→ Activity
Nothing is needed except the lines below that run from the one with "Nature sivupöytä, Ø" through the one with "Rated Pretty Girl", repeated exactly.

→ Dataset entries
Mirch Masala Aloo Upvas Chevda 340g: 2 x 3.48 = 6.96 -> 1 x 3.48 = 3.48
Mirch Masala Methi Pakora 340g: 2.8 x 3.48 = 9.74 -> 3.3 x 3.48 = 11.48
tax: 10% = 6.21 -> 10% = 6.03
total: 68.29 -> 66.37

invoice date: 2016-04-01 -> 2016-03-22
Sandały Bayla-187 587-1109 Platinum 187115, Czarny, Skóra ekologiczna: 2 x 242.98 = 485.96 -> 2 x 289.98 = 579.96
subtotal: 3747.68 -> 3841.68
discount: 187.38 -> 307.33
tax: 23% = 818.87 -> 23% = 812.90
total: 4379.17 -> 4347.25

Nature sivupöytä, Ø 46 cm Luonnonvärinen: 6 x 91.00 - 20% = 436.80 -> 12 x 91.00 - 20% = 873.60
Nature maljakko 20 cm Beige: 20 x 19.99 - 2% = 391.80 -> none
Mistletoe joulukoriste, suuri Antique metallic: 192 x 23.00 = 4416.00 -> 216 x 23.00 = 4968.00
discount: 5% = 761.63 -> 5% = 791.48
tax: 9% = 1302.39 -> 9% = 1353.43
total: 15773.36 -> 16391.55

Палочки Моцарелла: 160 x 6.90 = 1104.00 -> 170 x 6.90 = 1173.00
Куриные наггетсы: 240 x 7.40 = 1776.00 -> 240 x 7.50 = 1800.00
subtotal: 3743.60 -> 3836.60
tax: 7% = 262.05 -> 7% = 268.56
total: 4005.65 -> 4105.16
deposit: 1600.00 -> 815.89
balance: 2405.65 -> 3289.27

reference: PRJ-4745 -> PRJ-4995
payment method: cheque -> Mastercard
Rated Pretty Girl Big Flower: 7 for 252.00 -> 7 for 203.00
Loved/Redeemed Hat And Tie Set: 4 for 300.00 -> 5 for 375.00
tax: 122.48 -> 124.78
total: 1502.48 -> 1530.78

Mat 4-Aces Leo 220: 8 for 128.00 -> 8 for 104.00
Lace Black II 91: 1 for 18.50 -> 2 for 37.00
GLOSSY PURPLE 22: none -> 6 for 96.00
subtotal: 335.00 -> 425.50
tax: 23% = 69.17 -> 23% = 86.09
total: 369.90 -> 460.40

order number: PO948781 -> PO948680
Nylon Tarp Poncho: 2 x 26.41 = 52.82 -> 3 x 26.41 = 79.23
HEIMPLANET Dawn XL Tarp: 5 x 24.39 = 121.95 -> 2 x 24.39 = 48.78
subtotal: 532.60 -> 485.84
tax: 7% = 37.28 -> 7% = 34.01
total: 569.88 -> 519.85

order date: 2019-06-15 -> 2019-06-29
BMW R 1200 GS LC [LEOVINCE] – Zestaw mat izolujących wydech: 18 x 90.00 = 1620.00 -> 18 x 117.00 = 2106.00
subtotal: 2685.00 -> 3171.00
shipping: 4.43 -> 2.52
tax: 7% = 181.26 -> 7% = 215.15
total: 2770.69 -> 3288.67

→ Result of the exercise
Nature sivupöytä, Ø 46 cm Luonnonvärinen: 6 x 91.00 - 20% = 436.80 -> 12 x 91.00 - 20% = 873.60
Nature maljakko 20 cm Beige: 20 x 19.99 - 2% = 391.80 -> none
Mistletoe joulukoriste, suuri Antique metallic: 192 x 23.00 = 4416.00 -> 216 x 23.00 = 4968.00
discount: 5% = 761.63 -> 5% = 791.48
tax: 9% = 1302.39 -> 9% = 1353.43
total: 15773.36 -> 16391.55

Палочки Моцарелла: 160 x 6.90 = 1104.00 -> 170 x 6.90 = 1173.00
Куриные наггетсы: 240 x 7.40 = 1776.00 -> 240 x 7.50 = 1800.00
subtotal: 3743.60 -> 3836.60
tax: 7% = 262.05 -> 7% = 268.56
total: 4005.65 -> 4105.16
deposit: 1600.00 -> 815.89
balance: 2405.65 -> 3289.27

reference: PRJ-4745 -> PRJ-4995
payment method: cheque -> Mastercard
Rated Pretty Girl Big Flower: 7 for 252.00 -> 7 for 203.00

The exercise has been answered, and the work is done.